I hadn’t slept well since.

Not until Aria.

Not until her quiet breathing beside me started filling the void my nightmares left behind.

But she wasn’t beside me now.

And the nightmares were inching closer again.

I stopped in front of my father’s study. Two guards stood like stone, arms folded, eyes empty.

I reached for the door.

One of them stepped forward. "The chairman isn’t inside at the moment, sir. He’s requested not to be disturbed."

I didn’t say a word. Just tilted my head a fraction, letting my eyes do the talking.

Try me.

The man hesitated. Then backed away with a slight nod, his hands folding behind him like I hadn’t just threatened to burn the whole estate down with a look.

I pushed open the door and stepped inside.

The room was colder than I remembered. Not in temperature but in presence. The place was a shrine to control. Every paper stacked with surgical precision, not a single object out of place.

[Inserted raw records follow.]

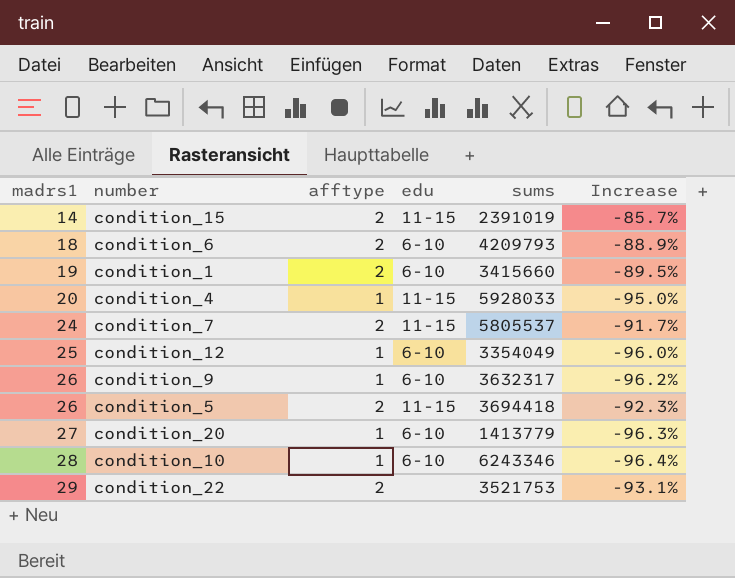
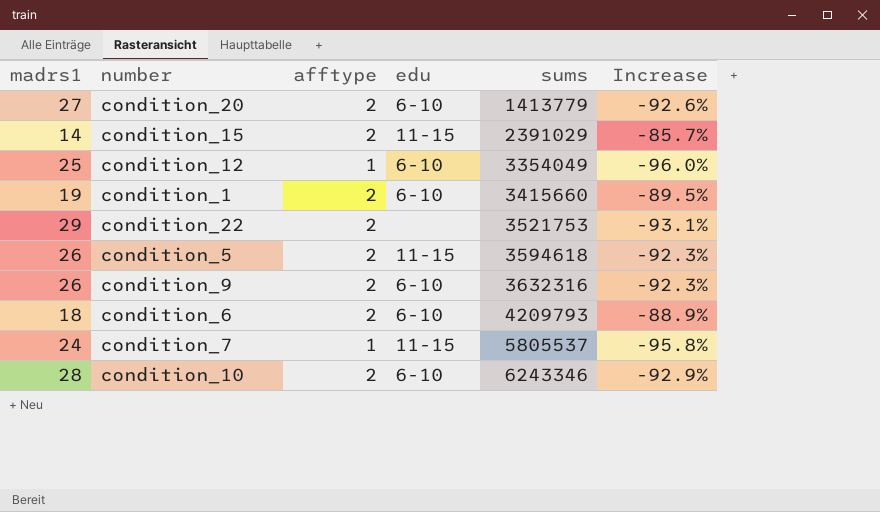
row order: madrs1 ascending -> sums ascending
row condition_4: 20 | 1 | 11-15 | 5928033 | -95.0% -> none
condition_20 | afftype: 1 -> 2
condition_20 | Increase: -96.3% -> -92.6%
condition_15 | sums: 2391019 -> 2391029
condition_5 | sums: 3694418 -> 3594618
condition_9 | afftype: 1 -> 2
condition_9 | sums: 3632317 -> 3632316
condition_9 | Increase: -96.2% -> -92.3%
condition_7 | afftype: 2 -> 1
condition_7 | Increase: -91.7% -> -95.8%
condition_10 | afftype: 1 -> 2
condition_10 | Increase: -96.4% -> -92.9%

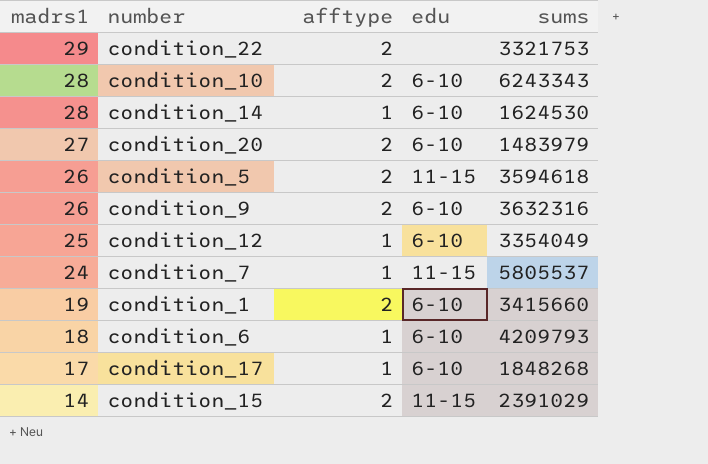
row order: sums ascending -> madrs1 descending
column Increase | formula: ([afftype] - [madrs1]) / [madrs1] -> none
condition_22 | sums: 3521753 -> 3321753
condition_10 | sums: 6243346 -> 6243343
row condition_14: none -> 28 | 1 | 6-10 | 1624530
condition_20 | sums: 1413779 -> 1483979
condition_6 | afftype: 2 -> 1
row condition_17: none -> 17 | 1 | 6-10 | 1848268

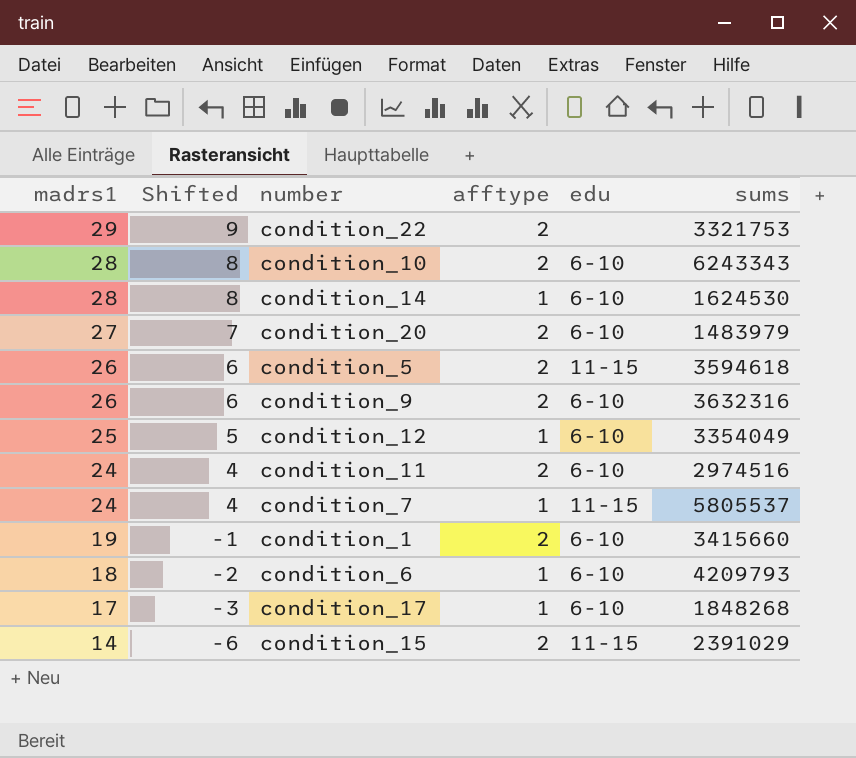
column Shifted | formula: none -> [madrs1] - 20
row condition_11: none -> 24 | 4 | 2 | 6-10 | 2974516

Books lined the walls, all curated to scream power and legacy. There was no trace of a life lived here. Only a legacy preserved.

I walked slowly, letting my fingers trail across the mahogany desk. The scent of aged wood and cigar smoke still clung to the air. On one shelf, an old bronze bust of some Roman general sat, his hollow eyes staring out like my father’s always did. Unmoving. Unblinking. Uncaring.

Everything in this room was curated to intimidate. To impress. To remind you who held the knife to your throat. But one thing was wrong. A painting. It was off. Slightly tilted. Barely noticeable to someone unfamiliar but I knew this room. I knew him. Nothing was ever left out of place.

I stepped closer, grabbed the frame, and pulled. A click. Behind it, a vault door. Unlocked. He never left things unlocked. A slow pulse throbbed at the back of my neck as I pulled the door open.

Inside, there were a few neatly arranged envelopes. Paper, thin and harmless-looking but my gut was already screaming. I reached for the one with no label. It felt heavier than it should. I opened it. Three hospital logos stared back at me, each printed at the top of separate sheets.

One of them was the hospital where Aria’s mother was being treated. The second, one I vaguely recognized from the blood donation program XE Corp supported.

The third... private. Expensive. One used for discreet genetic testing. I unfolded the last paper. DNA test results.